### Problem to solve:
Print, word for word, the line containing "line-height: 1;" and all lines beneath it to the end of the entries below. Pictures do not belong in the copy.
____________
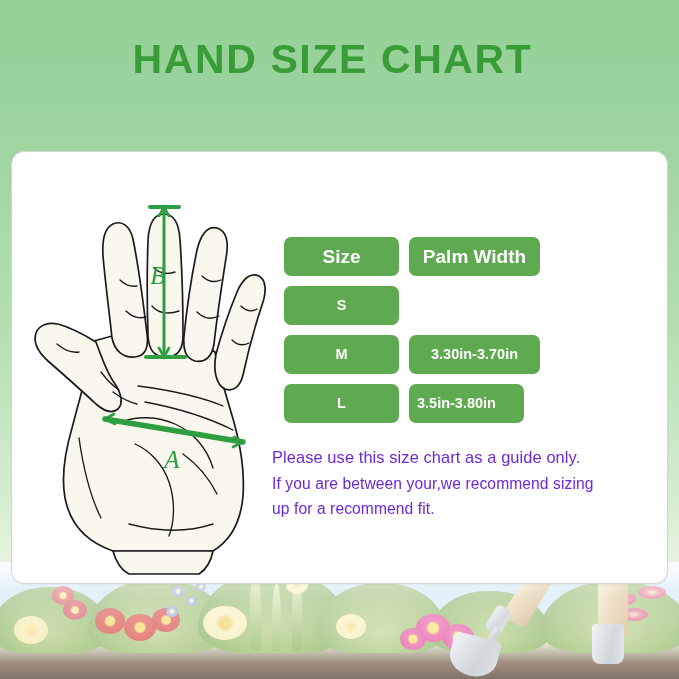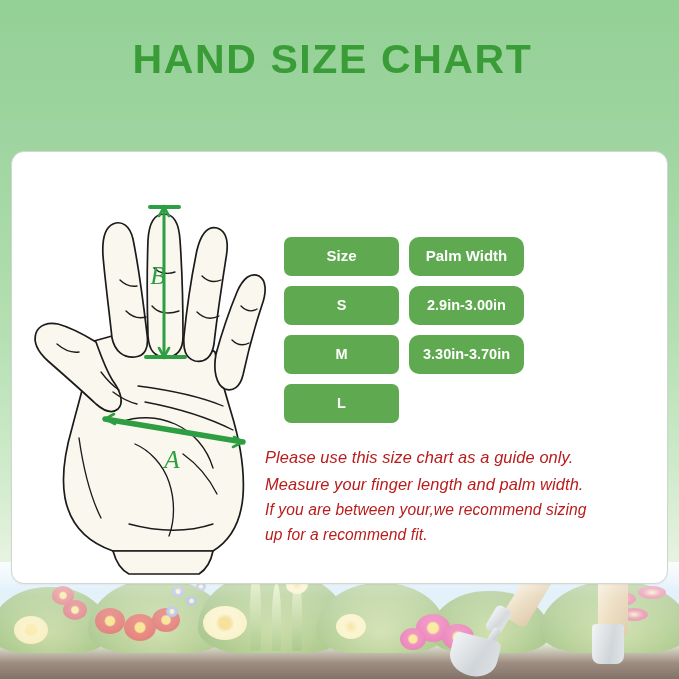--- a/index.html
+++ b/index.html
@@ -83,7 +83,7 @@
   .c2 { width:115px;border-radius:10px; }
   .c3 { width:115px; justify-content:flex-start; padding-left:8px; text-align:left; }
   .hdr .c3 { font-size:13.5px; }
-  .hdr .cell { font-size:15px; }
+  .hdr .cell { font-size:19px; }
 
   
   .notes {

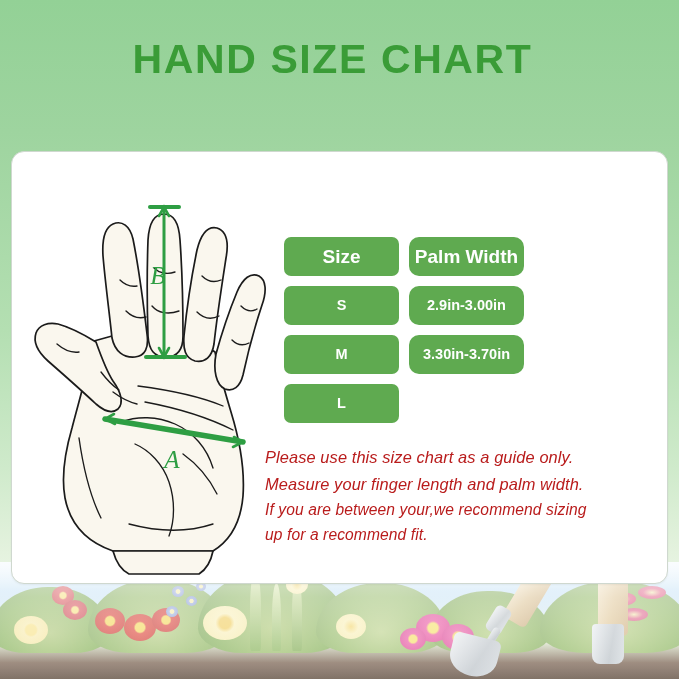--- a/index.html
+++ b/index.html
@@ -80,7 +80,7 @@
     text-align:center;
   }
   .c1 { width:115px; }
-  .c2 { width:115px;border-radius:10px; }
+  .c2 { width:131px; }
   .c3 { width:115px; justify-content:flex-start; padding-left:8px; text-align:left; }
   .hdr .c3 { font-size:13.5px; }
   .hdr .cell { font-size:19px; }

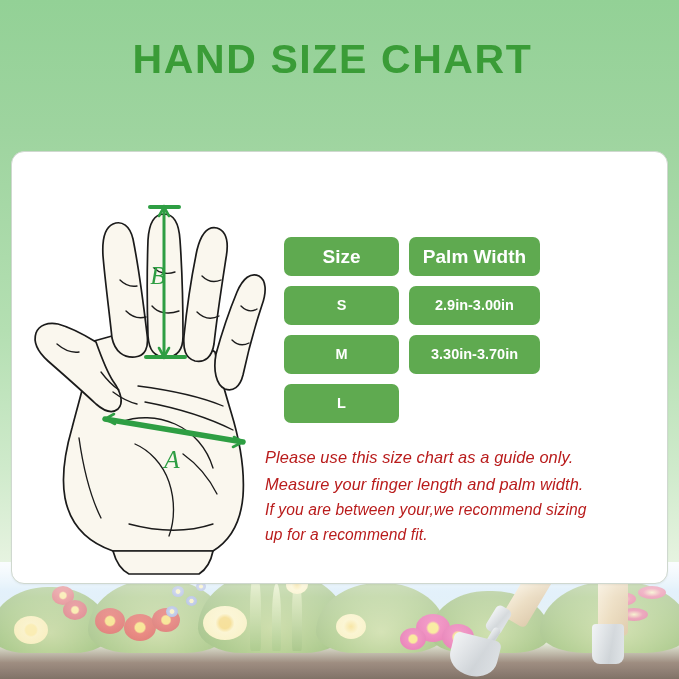--- a/index.html
+++ b/index.html
@@ -239,7 +239,6 @@
 
     <div class="trow">
       <div class="cell c1">S</div>
-      <div class="cell c2">2.9in-3.00in</div>
     </div>
 
     <div class="trow">

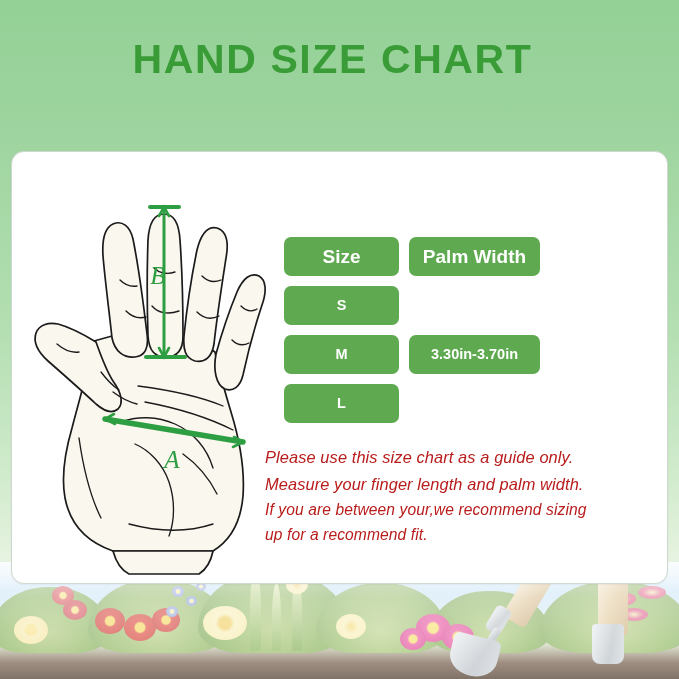--- a/index.html
+++ b/index.html
@@ -248,6 +248,7 @@
 
     <div class="trow">
       <div class="cell c1">L</div>
+      <div class="cell c3">3.5in-3.80in</div>
     </div>
   </div>
 

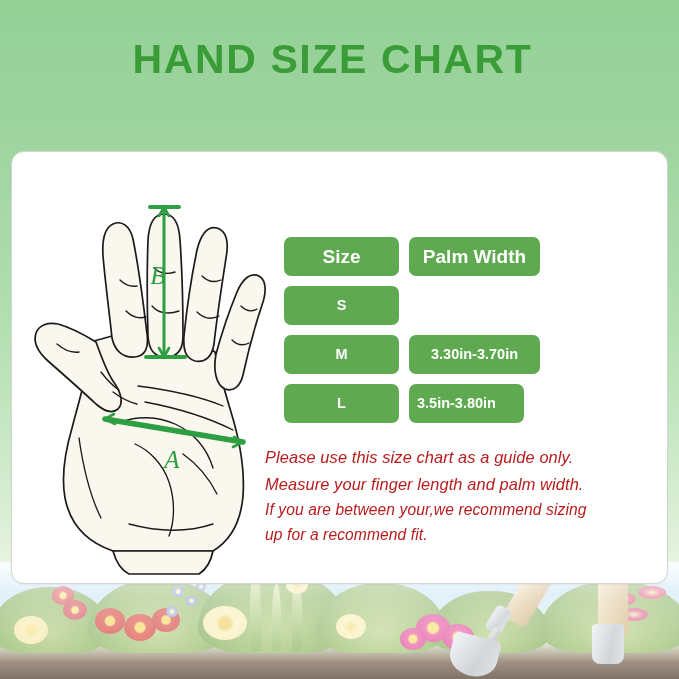--- a/index.html
+++ b/index.html
@@ -87,9 +87,8 @@
 
   
   .notes {
-    position:absolute; left:253px; top:292px; width:400px;
-    color:#b91c1c;
-    font-style:italic;
+    position:absolute; left:260px; top:292px; width:400px;
+    color:#6d28d9;
   }
   .notes p { font-size:16.4px; line-height:1.62; letter-spacing:.1px; }
   .notes p.small { font-size:15.6px; }

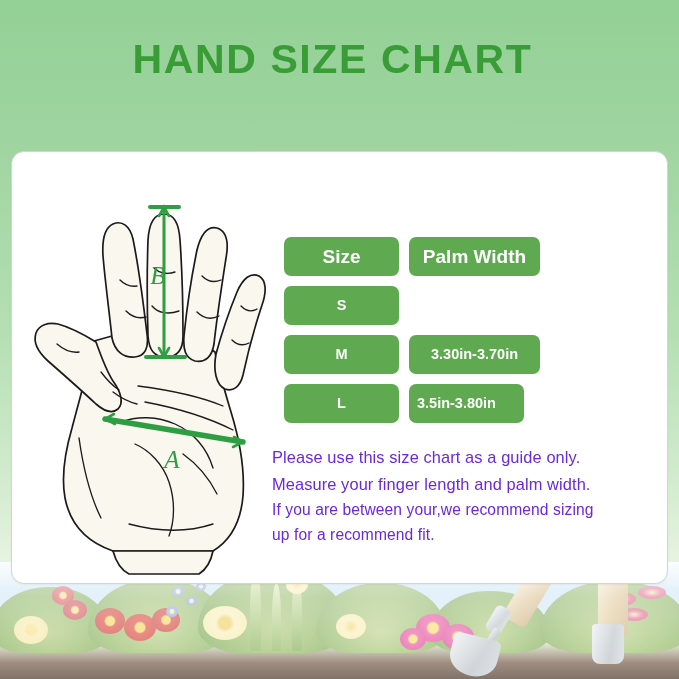--- a/index.html
+++ b/index.html
@@ -253,7 +253,6 @@
 
   <div class="notes">
     <p>Please use this size chart as a guide only.</p>
-    <p>Measure your finger length and palm width.</p>
     <p class="small">If you are between your,we recommend sizing</p>
     <p class="small">up for a recommend fit.</p>
   </div>

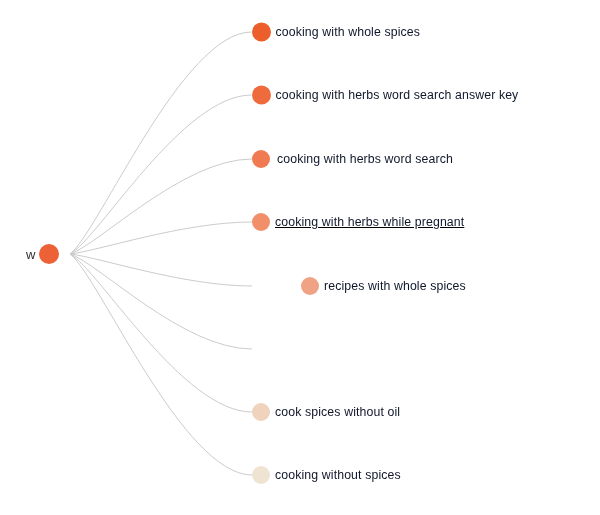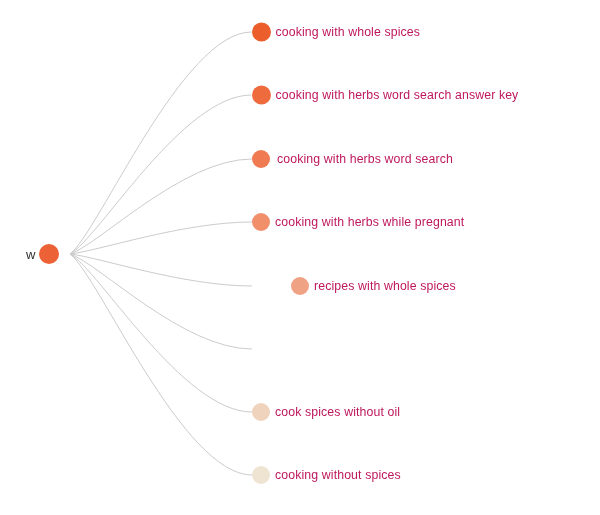--- a/index.html
+++ b/index.html
@@ -48,7 +48,7 @@
   }
   .node-label {
     font-size: 12.3px;
-    color: #be185d;
+    color: #0f172a;
     line-height: 1;
     letter-spacing: 0.01em;
   }

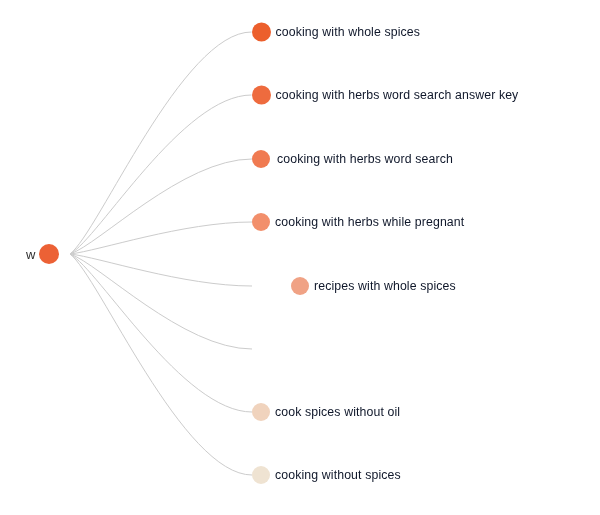--- a/index.html
+++ b/index.html
@@ -99,7 +99,7 @@
         <span class="node-dot" style="width: 18px; height: 18px; background: rgb(240, 122, 81);"></span>
         <span class="node-label" style="margin-left: 7px;">cooking with herbs word search</span>
       </div>
-      <div class="node-group" style="left: 252px; top: 222px;">
+      <div class="node-group" style="left: 252px; top: 222px; text-decoration: underline;">
         <span class="node-dot" style="width: 18px; height: 18px; background: rgb(242, 143, 107);"></span>
         <span class="node-label" style="margin-left: 5px;">cooking with herbs while pregnant</span>
       </div>

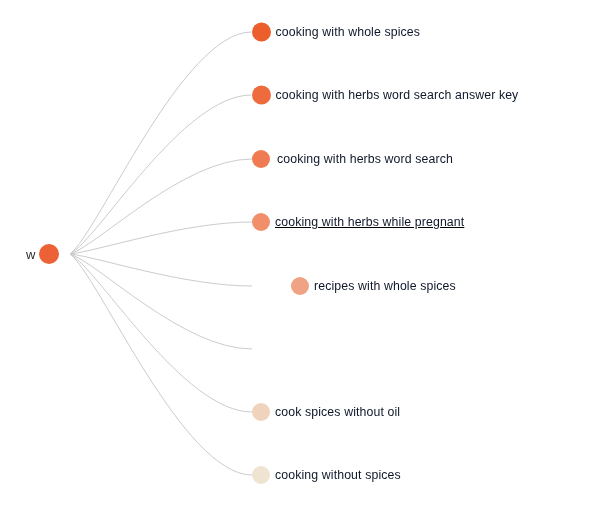--- a/index.html
+++ b/index.html
@@ -103,7 +103,7 @@
         <span class="node-dot" style="width: 18px; height: 18px; background: rgb(242, 143, 107);"></span>
         <span class="node-label" style="margin-left: 5px;">cooking with herbs while pregnant</span>
       </div>
-      <div class="node-group" style="left: 248px; top: 286px; padding-left: 43px;">
+      <div class="node-group" style="left: 258px; top: 286px; padding-left: 43px;">
         <span class="node-dot" style="width: 18px; height: 18px; background: rgb(240, 162, 133);"></span>
         <span class="node-label" style="margin-left: 5px;">recipes with whole spices</span>
       </div>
____________
### Task answer:
     line-height: 1;
     letter-spacing: 0.01em;
   }

--- a/index.html
+++ b/index.html
@@ -99,7 +99,7 @@
         <span class="node-dot" style="width: 18px; height: 18px; background: rgb(240, 122, 81);"></span>
         <span class="node-label" style="margin-left: 7px;">cooking with herbs word search</span>
       </div>
-      <div class="node-group" style="left: 252px; top: 222px;">
+      <div class="node-group" style="left: 252px; top: 222px; text-decoration: underline;">
         <span class="node-dot" style="width: 18px; height: 18px; background: rgb(242, 143, 107);"></span>
         <span class="node-label" style="margin-left: 5px;">cooking with herbs while pregnant</span>
       </div>

--- a/index.html
+++ b/index.html
@@ -103,7 +103,7 @@
         <span class="node-dot" style="width: 18px; height: 18px; background: rgb(242, 143, 107);"></span>
         <span class="node-label" style="margin-left: 5px;">cooking with herbs while pregnant</span>
       </div>
-      <div class="node-group" style="left: 248px; top: 286px; padding-left: 43px;">
+      <div class="node-group" style="left: 258px; top: 286px; padding-left: 43px;">
         <span class="node-dot" style="width: 18px; height: 18px; background: rgb(240, 162, 133);"></span>
         <span class="node-label" style="margin-left: 5px;">recipes with whole spices</span>
       </div>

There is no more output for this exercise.